Updated 29 July 2025
  • GOAT-SLM is a spoken language model that integrates linguistic, paralinguistic, and speaker-specific features through a dual-modality design.
  • It employs a modular and staged training paradigm to align semantic, acoustic, and paralinguistic attributes for balanced performance across dialogue and emotion recognition tasks.
  • Evaluations on TELEVAL demonstrate its proficiency in nuanced speech synthesis and culturally competent interactions, positioning it as a breakthrough in socially aware conversational AI.

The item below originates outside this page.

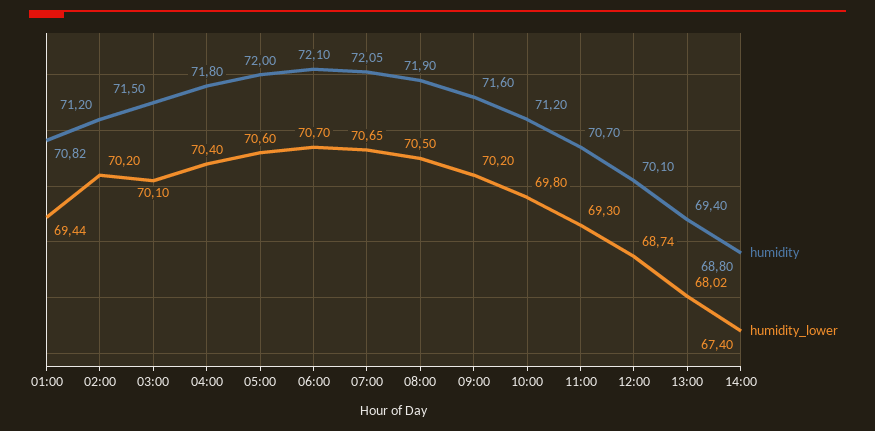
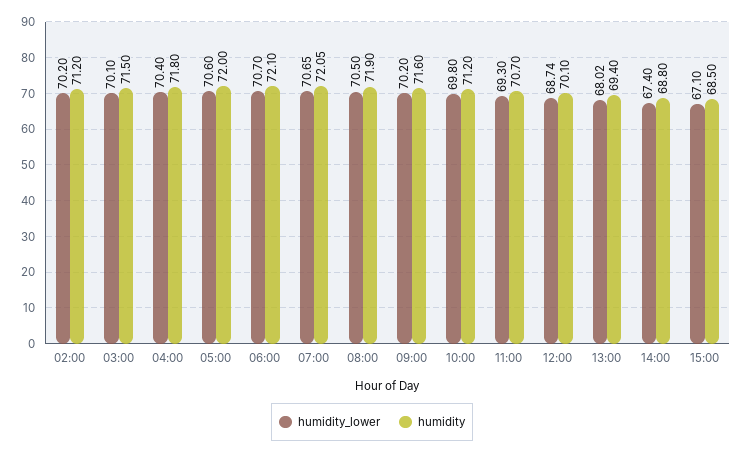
humidity, 01:00: 70.82 -> none
humidity_lower, 01:00: 69.44 -> none
humidity_lower, 15:00: none -> 67.1
humidity, 15:00: none -> 68.5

GOAT-SLM (“A Spoken LLM with Paralinguistic and Speaker Characteristic Awareness”) is a spoken LLM that explicitly models paralinguistic and speaker-specific features—such as dialect, age, emotion, and non-speech vocalizations—in addition to core linguistic content. Designed to address limitations of conventional SLMs that treat speech largely as a vector for transcribed text, GOAT-SLM uses a dual-modality architecture and modular, staged training strategy to achieve balanced proficiency across both linguistic and paralinguistic tasks. Experimental evaluations on TELEVAL show advances in emotion, dialect, and age-aware interactions, positioning GOAT-SLM as a foundation for socially aware spoken language systems (Chen et al., 24 Jul 2025).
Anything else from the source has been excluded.